Along similar lines, Enserro worked with CUSD nutrition specialist Tanya Harter to make menu changes during the past school year. “We went from processed chicken to whole-muscle chicken products,” he said. This switch includes substituting whole-muscle chicken nuggets for processed chicken nuggets, long a subject of derision from healthful-food advocates, especially since celebrity chef Jamie Oliver famously showed viewers in 2010 the stomach-turning ingredients many are made of.
“I think the ultimate goal is that we’re trying to get away from processed food as much as possible,” said Enserro. “We want to use upgraded products.”
Enserro said he and his staff—which includes three on-site bakery employees—“utilized about 2,000 pounds of cranberry beans this year,” acquired from Chico High School’s Henshaw Farms garden, which is operated by the school’s Future Farmers of America (FFA) group and is located on the corner of Guynn and Henshaw avenues.
“It was a lot of fun,” he said of working with bakery staff to find creative, nutritious ways to use the fresh beans. “We used them in our burritos. We made brownies—we worked together to use the cranberry beans as a fat substitute, to eliminate the fat, in our brownies, and in some cookies.”
Do the students have any idea they are eating brownies made out of beans?
“They do. We serve them at Pleasant Valley High School and they don’t say, ‘I’m not eating them.’ They think it’s cool that kids grew [the beans],” Enserro said. “Next year, we’re going to work on different items that [the FFA students] can grow [for us].”
Enserro also purchased locally grown apples, pears and mandarins—“as much local produce as we could”—to serve in the CUSD school-lunch program this past school year. Noting that “the hardest thing [about purchasing locally grown produce] is cost,” he said “we’ll continue to do that next year. We work with local farmers as much as we can.”
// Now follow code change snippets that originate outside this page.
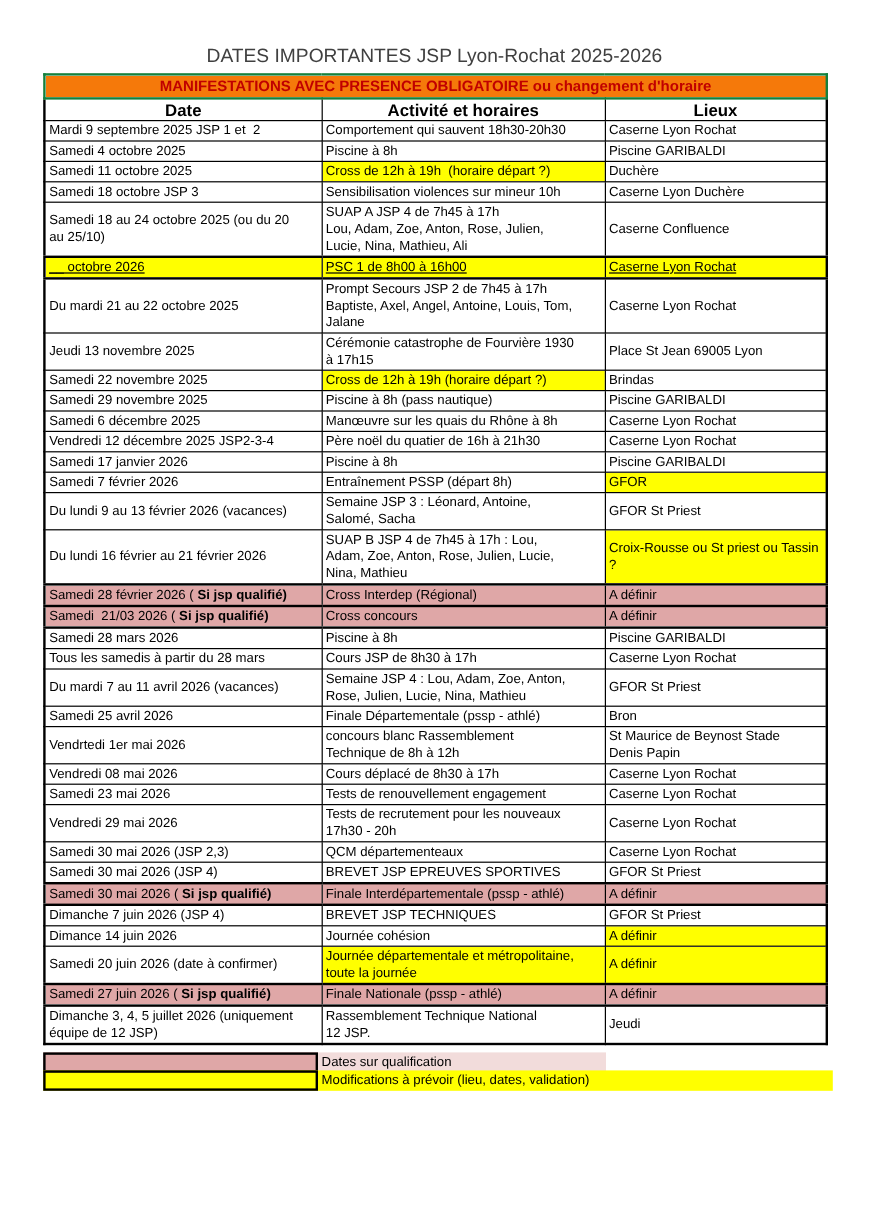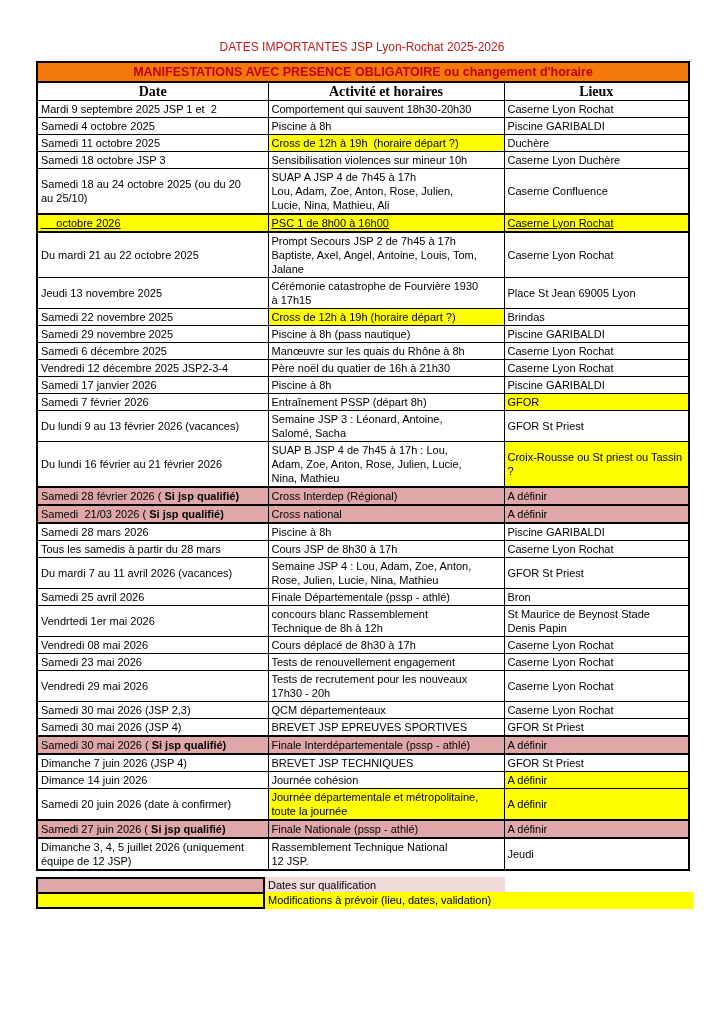--- a/index.html
+++ b/index.html
@@ -18,9 +18,9 @@
   .doc-title {
     padding-top: 40px;
     text-align: center;
-    font-size: 12px;
+    font-size: 16px;
     line-height: 15px;
-    color: #b91c1c;
+    color: #404040;
   }
   table.main {
     border-collapse: collapse;

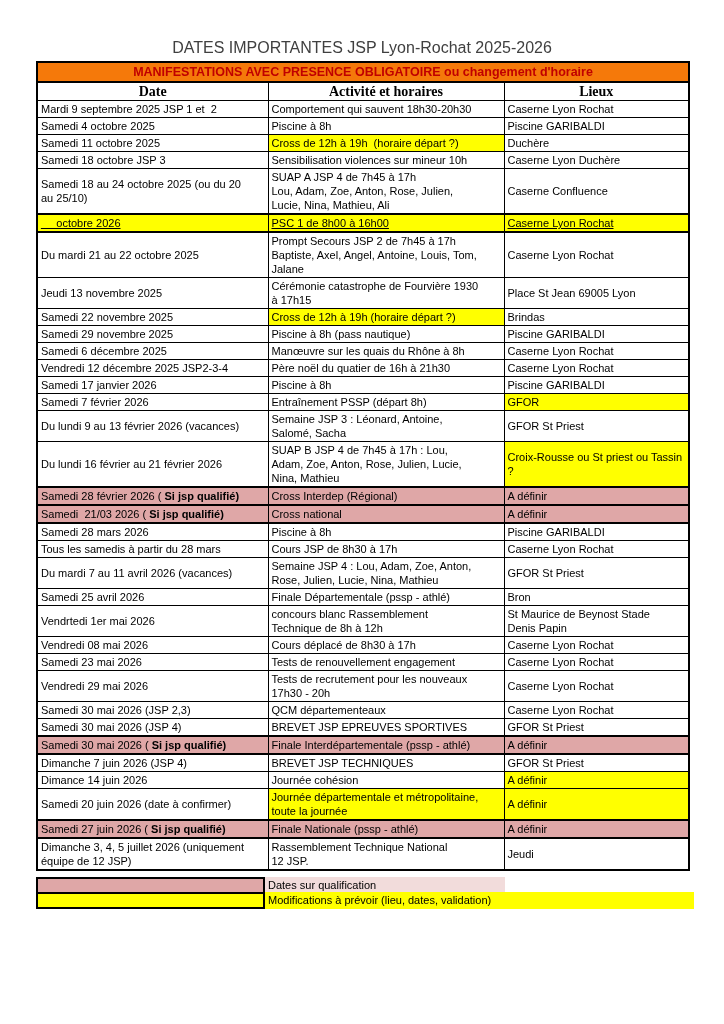--- a/index.html
+++ b/index.html
@@ -49,7 +49,7 @@
     font-size: 12.5px;
     text-align: center;
     height: 16px;
-    border: 2px solid #000000;
+    border: 2px solid #15803d;
     white-space: nowrap;
   }
   tr.cols th {

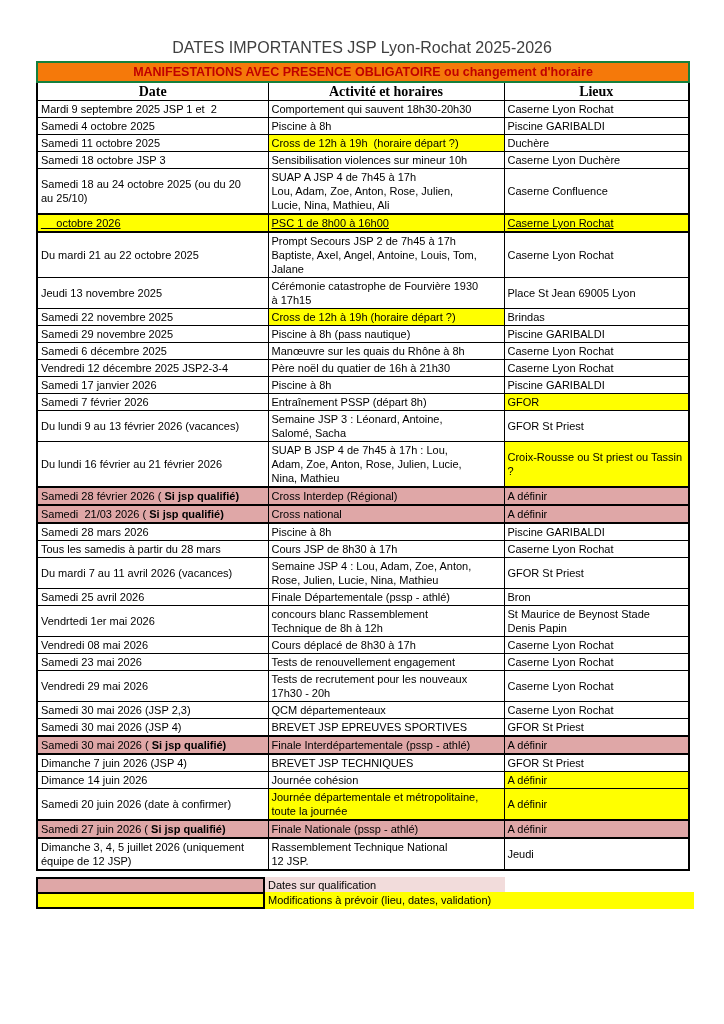--- a/index.html
+++ b/index.html
@@ -58,7 +58,6 @@
     text-align: center;
     height: 15px;
     white-space: nowrap;
-    font-family: Liberation Serif, serif;
   }
   td { height: 14px; }
   .bg-yellow { background: var(--yellow, #FFFF00); }

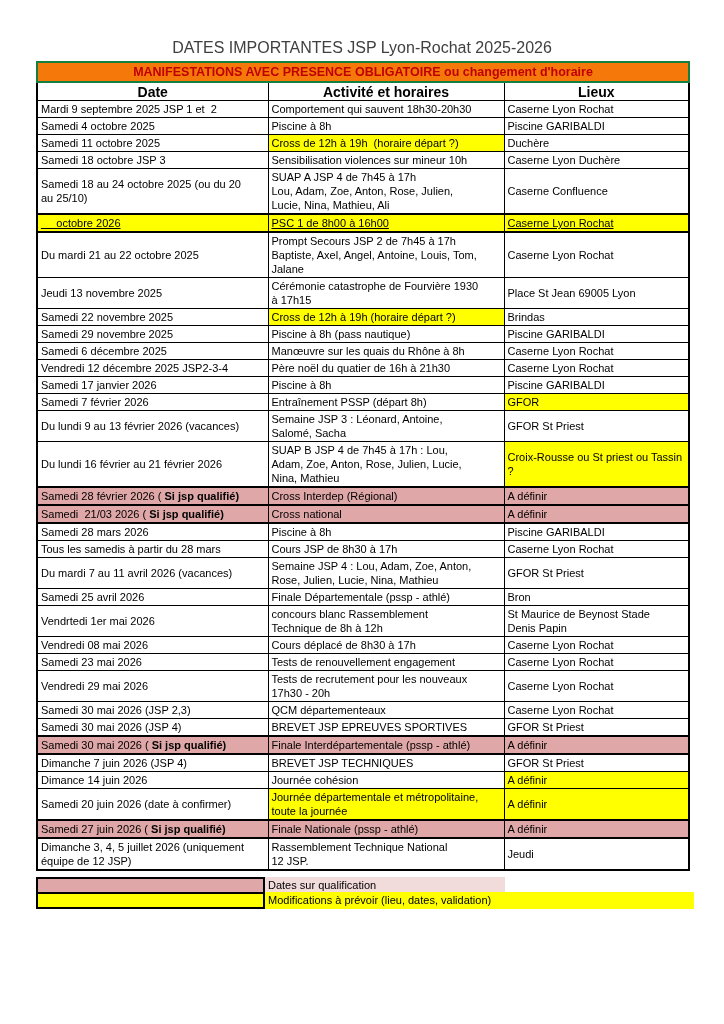--- a/index.html
+++ b/index.html
@@ -217,7 +217,7 @@
         </tr>
         <tr class="bg-pink thick">
           <td>Samedi  21/03 2026 ( <b>Si jsp qualifié)</b></td>
-          <td>Cross national</td>
+          <td>Cross concours</td>
           <td>A définir</td>
         </tr>
         <tr>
Enserro is excited about a USDA-funded summer free-meal program he is implementing starting May 29 at all Title-I schools, such as Chapman and Citrus elementary schools, and Chico Junior High School. “It will basically allow us to feed any child regardless of socioeconomic background. You could be from Germany, coming to visit Grandma, and you could go over [to one of these schools] and get breakfast and lunch [for free].”
The reasoning behind the new program, he said, is that “when summer comes, you have an increased struggle on the part of families to afford food when the kids are home all day.”
The summer program follows on the heels of Enserro’s successful Title-I-school supper program that began this past school year at Chapman and McManus elementary schools, whereby students enrolled in the after-school program are served a no-cost, themed (such as Asian, American, Italian or Mexican) dinner. Parents, who pay only $3.50 to eat, join their kids in the fun of eating dinner together and chatting when they come to pick up their children in the late afternoon.
“I wanted it to be a family night,” Enserro said. “I was fortunate to grow up when we had dinner as a family every night, and that’s the way [my wife and I] try to raise our family. And I know that doesn’t exist for all families.”
Enserro added that “we’re hopefully going to be able to create 12 to 14 new jobs starting this summer,” in the summer and supper programs; the family-supper program is set to expand next year into all of the CUSD’s Title-I schools.
On Enserro’s to-do list?
“To be able to have a composting program at all the [CUSD] schools, to where we don’t have any leftover trays and [compostable] forks and compostable food going to the landfill.”